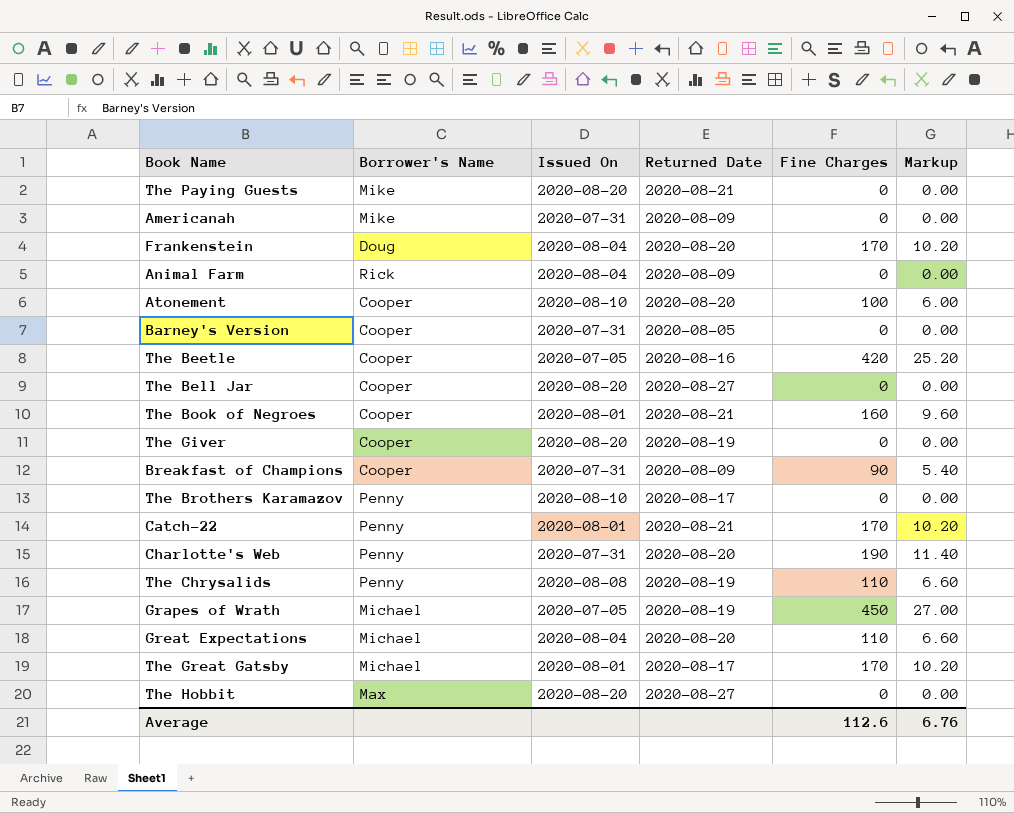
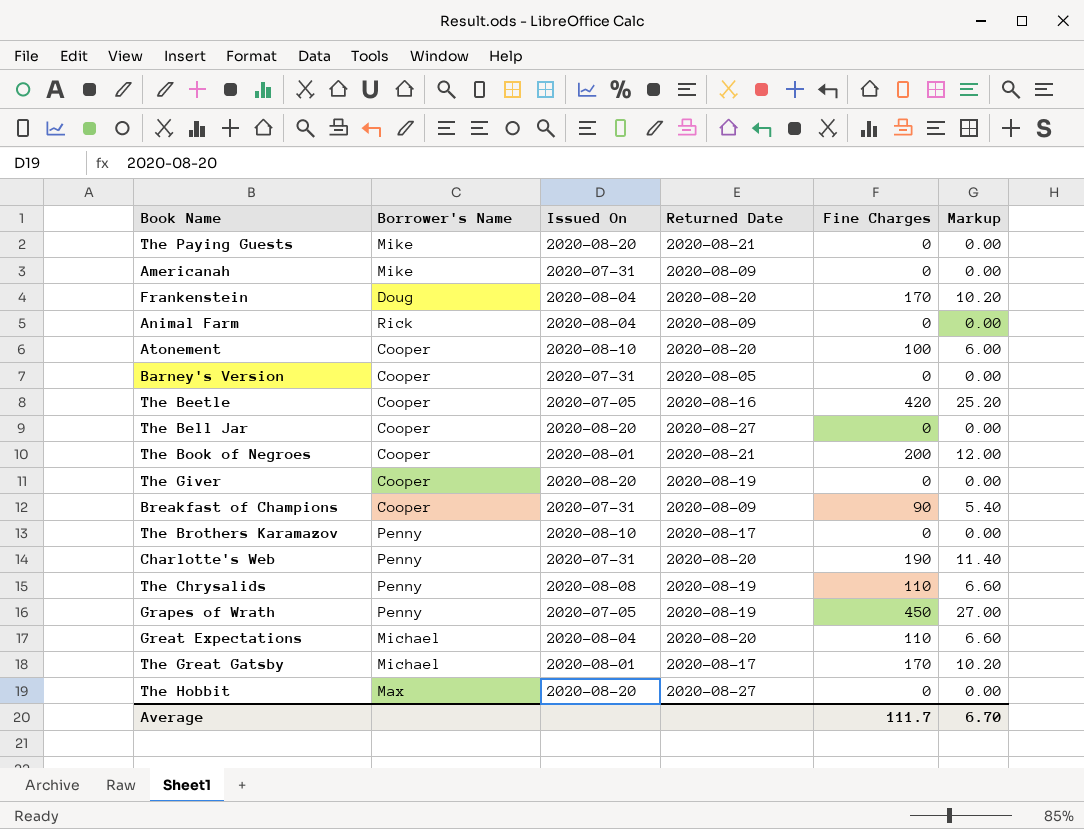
row Catch-22: Penny | 2020-08-01 | 2020-08-21 | 170 | 10.20 -> none
The Book of Negroes | Fine Charges: 160 -> 200
The Book of Negroes | Markup: 9.60 -> 12.00
Grapes of Wrath | Borrower's Name: Michael -> Penny
Average | Fine Charges: 112.6 -> 111.7
Average | Markup: 6.76 -> 6.70

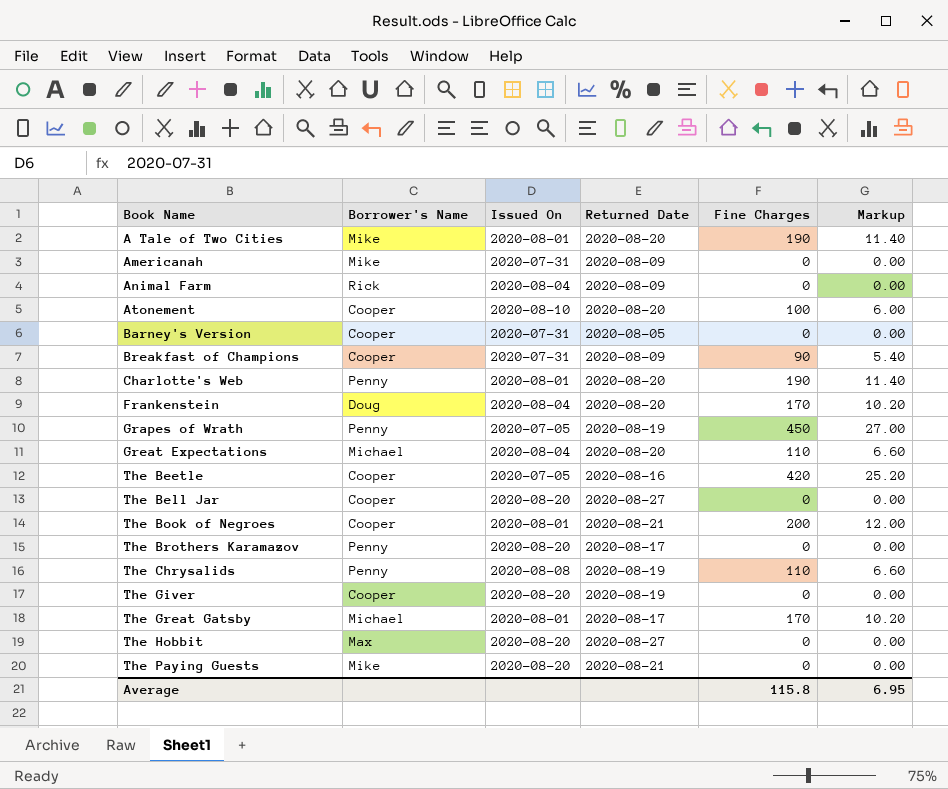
row order: none -> Book Name ascending
row A Tale of Two Cities: none -> Mike | 2020-08-01 | 2020-08-20 | 190 | 11.40
Charlotte's Web | Issued On: 2020-07-31 -> 2020-08-01
The Brothers Karamazov | Issued On: 2020-08-10 -> 2020-08-20
Average | Fine Charges: 111.7 -> 115.8
Average | Markup: 6.70 -> 6.95

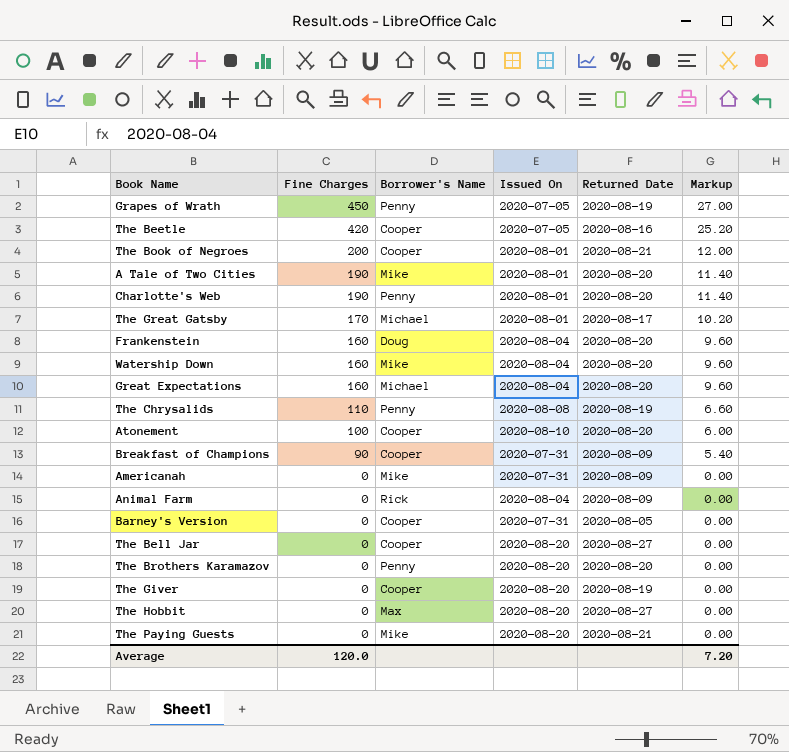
row order: Book Name ascending -> Fine Charges descending
column Fine Charges | position: 5 -> 2
Frankenstein | Fine Charges: 170 -> 160
Frankenstein | Markup: 10.20 -> 9.60
row Watership Down: none -> 160 | Mike | 2020-08-04 | 2020-08-20 | 9.60
Great Expectations | Fine Charges: 110 -> 160
Great Expectations | Markup: 6.60 -> 9.60
The Brothers Karamazov | Returned Date: 2020-08-17 -> 2020-08-20
Average | Fine Charges: 115.8 -> 120.0
Average | Markup: 6.95 -> 7.20

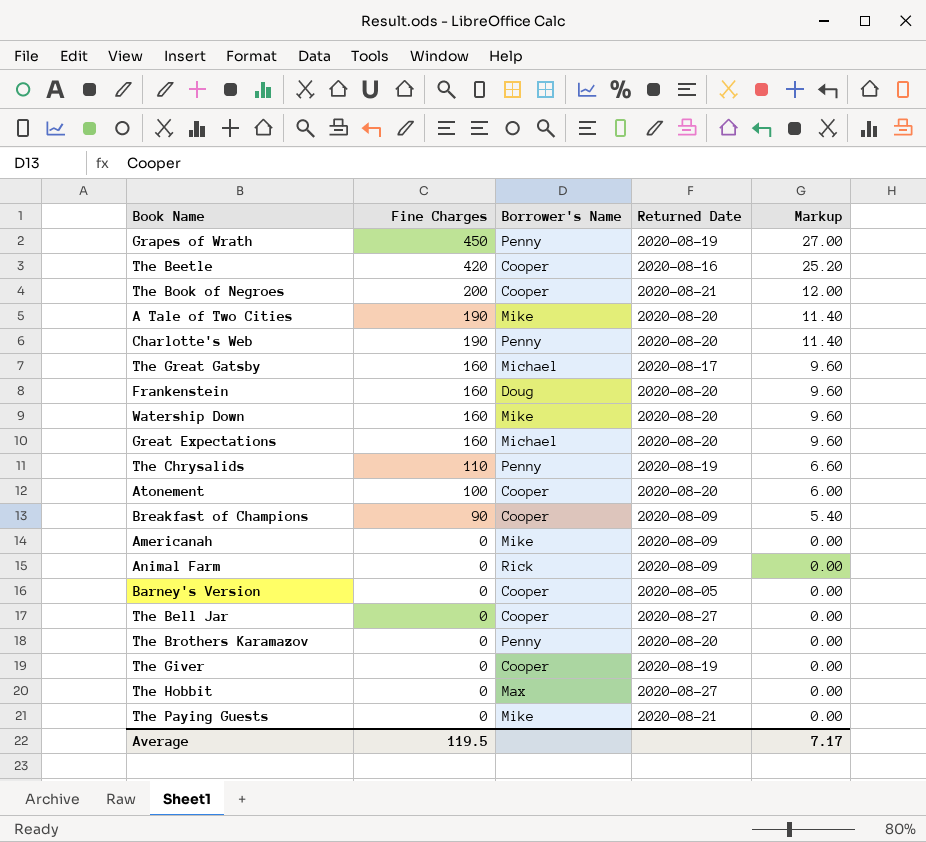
column Issued On | position: 4 -> none
The Great Gatsby | Fine Charges: 170 -> 160
The Great Gatsby | Markup: 10.20 -> 9.60
Average | Fine Charges: 120.0 -> 119.5
Average | Markup: 7.20 -> 7.17

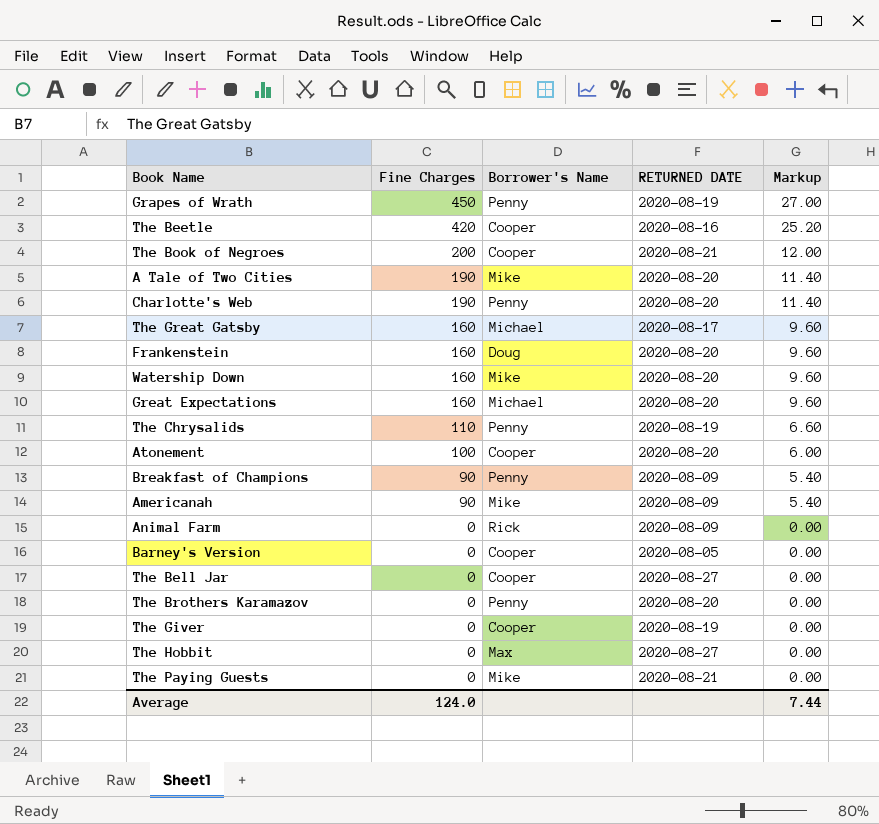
column name: Returned Date -> RETURNED DATE
Breakfast of Champions | Borrower's Name: Cooper -> Penny
Americanah | Fine Charges: 0 -> 90
Americanah | Markup: 0.00 -> 5.40
Average | Fine Charges: 119.5 -> 124.0
Average | Markup: 7.17 -> 7.44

☆ ☆ ☆ ☆

Work required
Each record should be written out again exactly, though without its pictures.

Solution for this task
row Catch-22: Penny | 2020-08-01 | 2020-08-21 | 170 | 10.20 -> none
The Book of Negroes | Fine Charges: 160 -> 200
The Book of Negroes | Markup: 9.60 -> 12.00
Grapes of Wrath | Borrower's Name: Michael -> Penny
Average | Fine Charges: 112.6 -> 111.7
Average | Markup: 6.76 -> 6.70

row order: none -> Book Name ascending
row A Tale of Two Cities: none -> Mike | 2020-08-01 | 2020-08-20 | 190 | 11.40
Charlotte's Web | Issued On: 2020-07-31 -> 2020-08-01
The Brothers Karamazov | Issued On: 2020-08-10 -> 2020-08-20
Average | Fine Charges: 111.7 -> 115.8
Average | Markup: 6.70 -> 6.95

row order: Book Name ascending -> Fine Charges descending
column Fine Charges | position: 5 -> 2
Frankenstein | Fine Charges: 170 -> 160
Frankenstein | Markup: 10.20 -> 9.60
row Watership Down: none -> 160 | Mike | 2020-08-04 | 2020-08-20 | 9.60
Great Expectations | Fine Charges: 110 -> 160
Great Expectations | Markup: 6.60 -> 9.60
The Brothers Karamazov | Returned Date: 2020-08-17 -> 2020-08-20
Average | Fine Charges: 115.8 -> 120.0
Average | Markup: 6.95 -> 7.20

column Issued On | position: 4 -> none
The Great Gatsby | Fine Charges: 170 -> 160
The Great Gatsby | Markup: 10.20 -> 9.60
Average | Fine Charges: 120.0 -> 119.5
Average | Markup: 7.20 -> 7.17

column name: Returned Date -> RETURNED DATE
Breakfast of Champions | Borrower's Name: Cooper -> Penny
Americanah | Fine Charges: 0 -> 90
Americanah | Markup: 0.00 -> 5.40
Average | Fine Charges: 119.5 -> 124.0
Average | Markup: 7.17 -> 7.44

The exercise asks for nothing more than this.